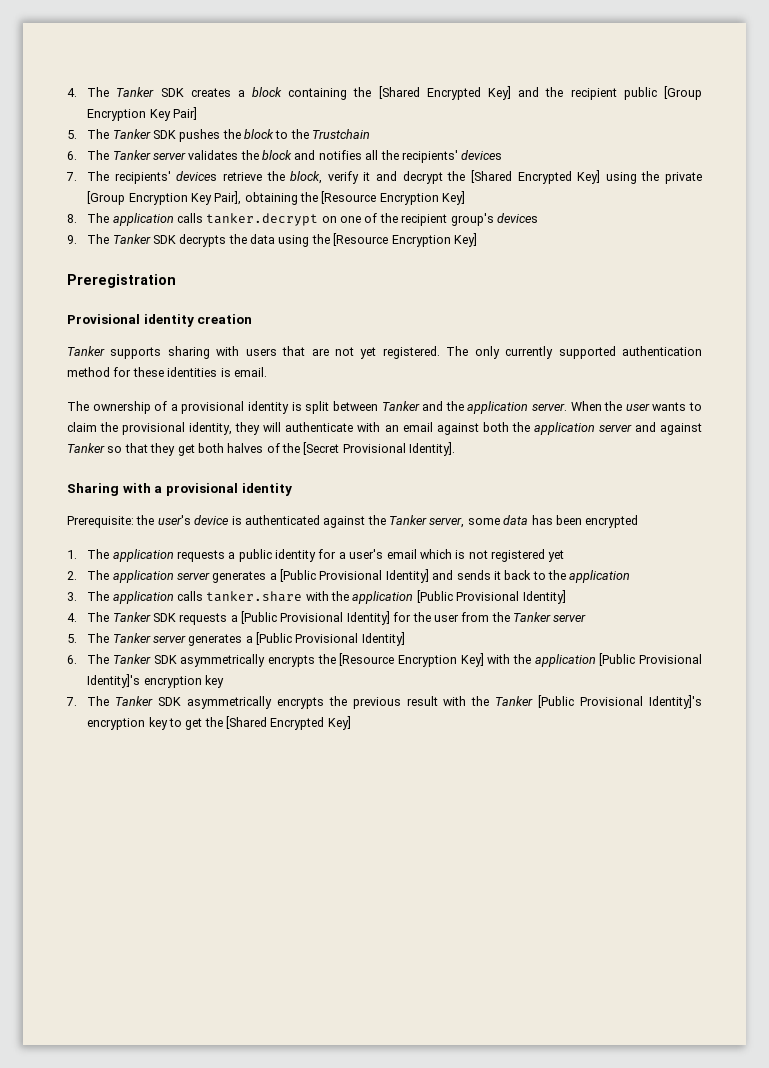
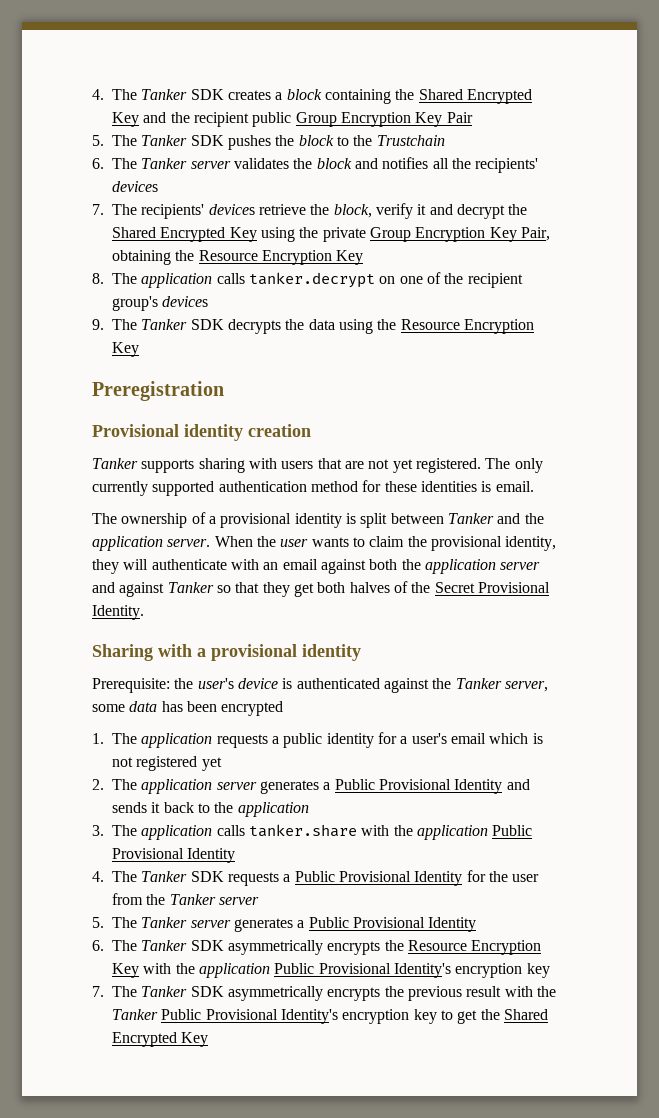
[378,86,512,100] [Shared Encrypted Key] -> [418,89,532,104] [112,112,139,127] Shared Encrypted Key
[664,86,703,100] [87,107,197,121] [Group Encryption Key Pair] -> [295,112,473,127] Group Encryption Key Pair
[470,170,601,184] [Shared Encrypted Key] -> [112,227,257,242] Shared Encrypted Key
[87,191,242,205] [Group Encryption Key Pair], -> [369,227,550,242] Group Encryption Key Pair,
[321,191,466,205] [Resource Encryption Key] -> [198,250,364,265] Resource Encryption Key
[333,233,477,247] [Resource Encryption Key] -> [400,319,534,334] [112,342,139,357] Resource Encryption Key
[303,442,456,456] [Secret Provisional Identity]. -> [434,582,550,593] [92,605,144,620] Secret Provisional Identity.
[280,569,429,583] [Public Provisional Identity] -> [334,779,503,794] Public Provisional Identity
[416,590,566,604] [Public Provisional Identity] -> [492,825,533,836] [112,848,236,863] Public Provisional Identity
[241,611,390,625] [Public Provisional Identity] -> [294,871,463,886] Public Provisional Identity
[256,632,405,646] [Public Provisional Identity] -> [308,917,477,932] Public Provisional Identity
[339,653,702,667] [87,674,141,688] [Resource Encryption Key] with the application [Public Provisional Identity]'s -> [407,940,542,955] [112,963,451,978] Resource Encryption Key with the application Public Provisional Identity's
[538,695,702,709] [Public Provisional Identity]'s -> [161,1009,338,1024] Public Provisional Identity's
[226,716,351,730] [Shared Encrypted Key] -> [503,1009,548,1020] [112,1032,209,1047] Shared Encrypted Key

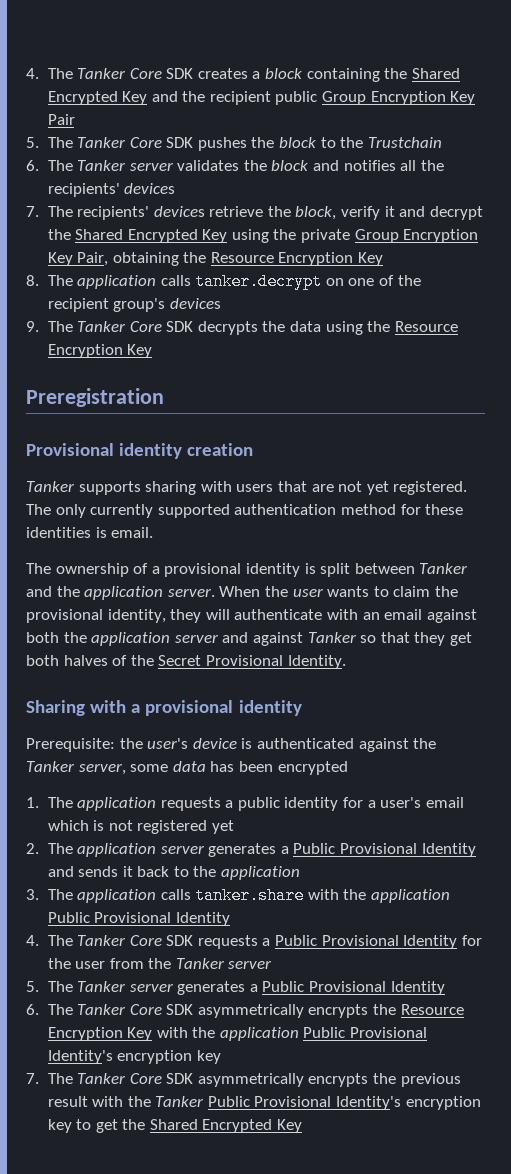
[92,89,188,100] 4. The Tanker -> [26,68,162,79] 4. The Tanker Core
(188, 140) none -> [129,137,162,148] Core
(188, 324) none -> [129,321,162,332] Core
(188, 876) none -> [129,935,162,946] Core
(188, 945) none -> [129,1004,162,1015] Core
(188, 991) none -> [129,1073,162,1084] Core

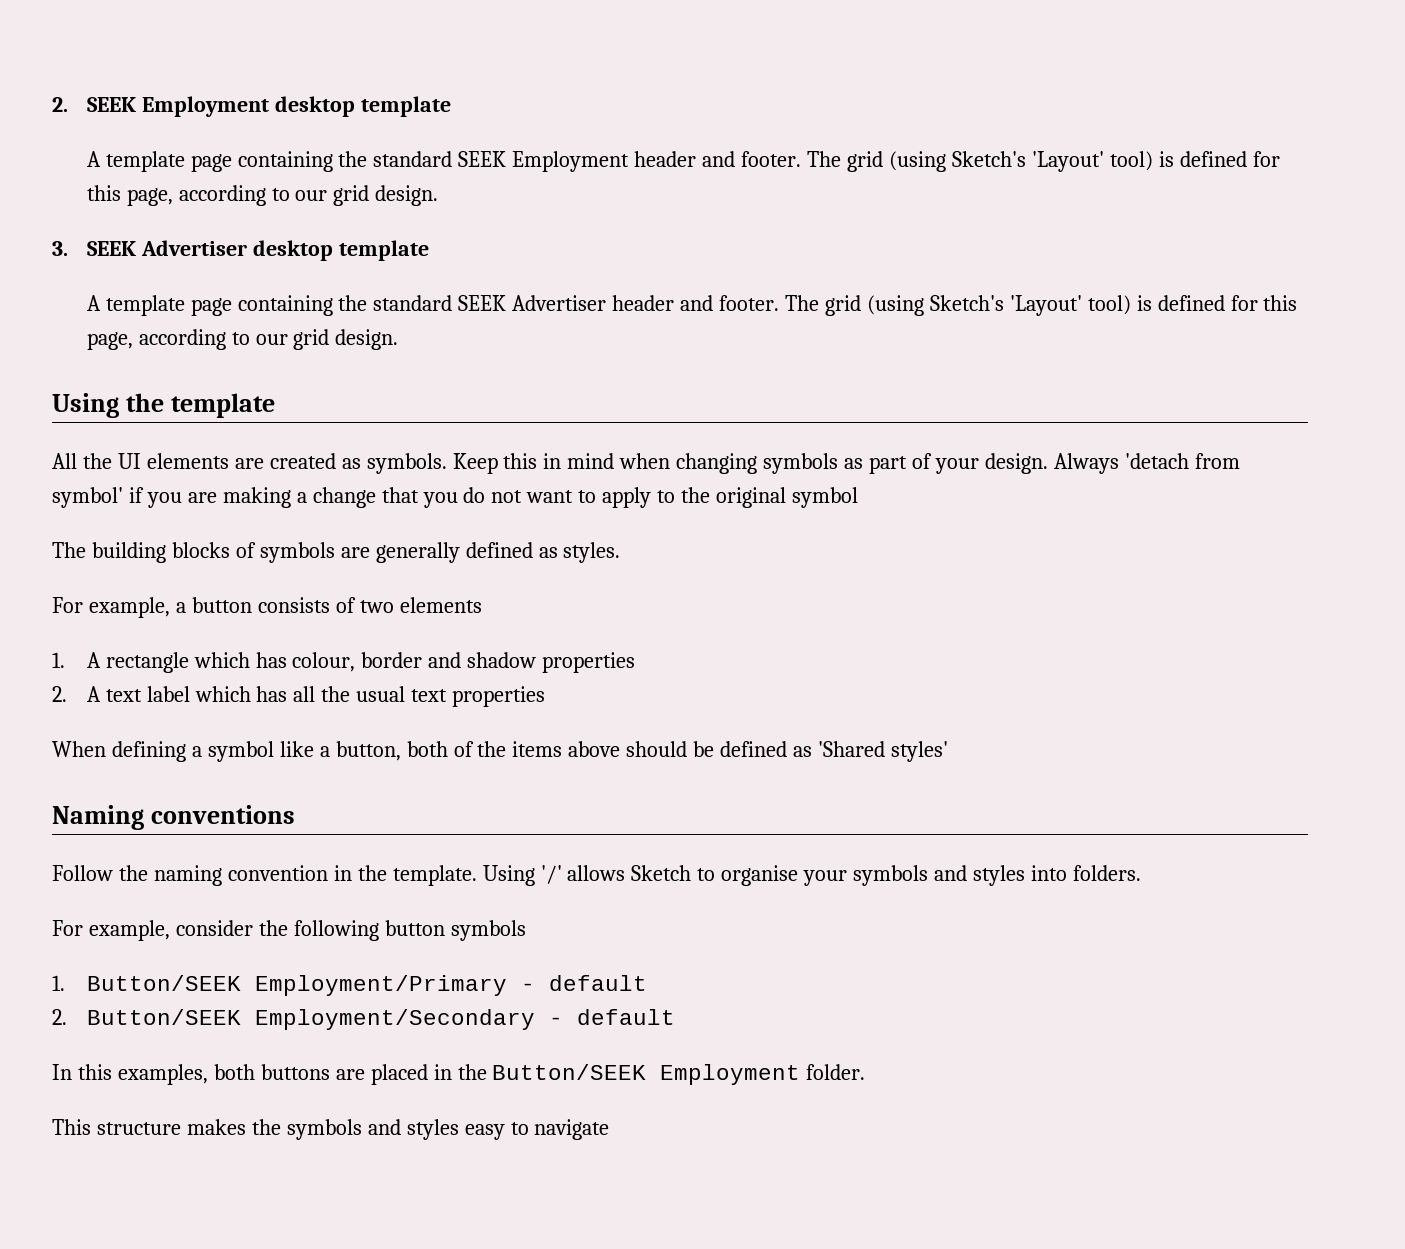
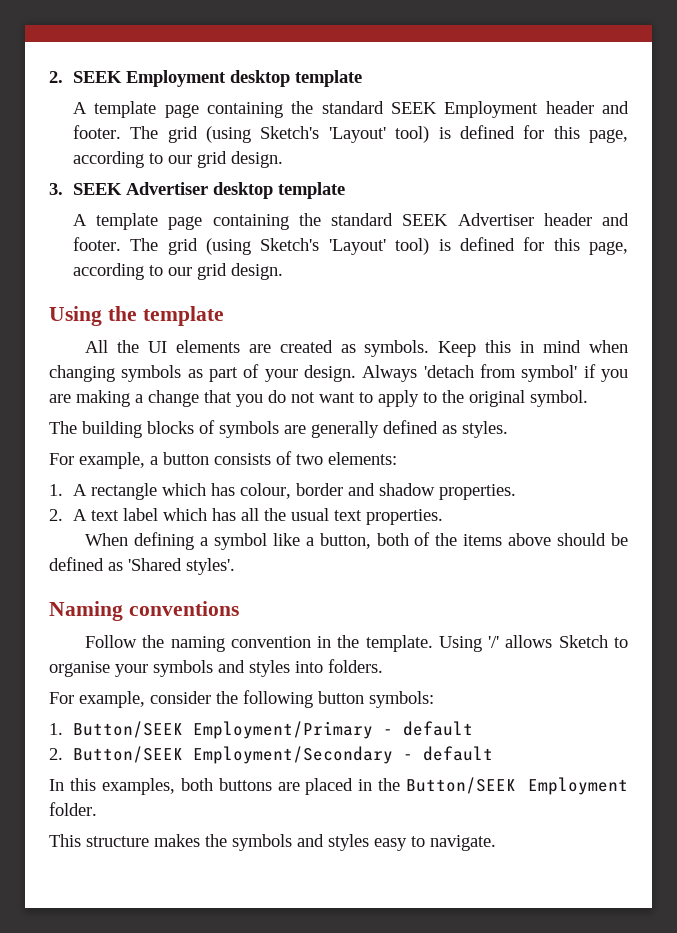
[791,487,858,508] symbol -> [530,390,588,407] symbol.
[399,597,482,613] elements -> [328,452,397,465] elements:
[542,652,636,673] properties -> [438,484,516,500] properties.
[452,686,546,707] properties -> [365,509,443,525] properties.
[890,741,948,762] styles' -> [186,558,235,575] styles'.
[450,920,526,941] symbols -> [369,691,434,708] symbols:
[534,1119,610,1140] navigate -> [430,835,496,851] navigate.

────

#### [Try it]
Restate the whole listing above exactly, please, omitting every image.

#### [Output below]
[378,86,512,100] [Shared Encrypted Key] -> [418,89,532,104] [112,112,139,127] Shared Encrypted Key
[664,86,703,100] [87,107,197,121] [Group Encryption Key Pair] -> [295,112,473,127] Group Encryption Key Pair
[470,170,601,184] [Shared Encrypted Key] -> [112,227,257,242] Shared Encrypted Key
[87,191,242,205] [Group Encryption Key Pair], -> [369,227,550,242] Group Encryption Key Pair,
[321,191,466,205] [Resource Encryption Key] -> [198,250,364,265] Resource Encryption Key
[333,233,477,247] [Resource Encryption Key] -> [400,319,534,334] [112,342,139,357] Resource Encryption Key
[303,442,456,456] [Secret Provisional Identity]. -> [434,582,550,593] [92,605,144,620] Secret Provisional Identity.
[280,569,429,583] [Public Provisional Identity] -> [334,779,503,794] Public Provisional Identity
[416,590,566,604] [Public Provisional Identity] -> [492,825,533,836] [112,848,236,863] Public Provisional Identity
[241,611,390,625] [Public Provisional Identity] -> [294,871,463,886] Public Provisional Identity
[256,632,405,646] [Public Provisional Identity] -> [308,917,477,932] Public Provisional Identity
[339,653,702,667] [87,674,141,688] [Resource Encryption Key] with the application [Public Provisional Identity]'s -> [407,940,542,955] [112,963,451,978] Resource Encryption Key with the application Public Provisional Identity's
[538,695,702,709] [Public Provisional Identity]'s -> [161,1009,338,1024] Public Provisional Identity's
[226,716,351,730] [Shared Encrypted Key] -> [503,1009,548,1020] [112,1032,209,1047] Shared Encrypted Key

[92,89,188,100] 4. The Tanker -> [26,68,162,79] 4. The Tanker Core
(188, 140) none -> [129,137,162,148] Core
(188, 324) none -> [129,321,162,332] Core
(188, 876) none -> [129,935,162,946] Core
(188, 945) none -> [129,1004,162,1015] Core
(188, 991) none -> [129,1073,162,1084] Core

[791,487,858,508] symbol -> [530,390,588,407] symbol.
[399,597,482,613] elements -> [328,452,397,465] elements:
[542,652,636,673] properties -> [438,484,516,500] properties.
[452,686,546,707] properties -> [365,509,443,525] properties.
[890,741,948,762] styles' -> [186,558,235,575] styles'.
[450,920,526,941] symbols -> [369,691,434,708] symbols:
[534,1119,610,1140] navigate -> [430,835,496,851] navigate.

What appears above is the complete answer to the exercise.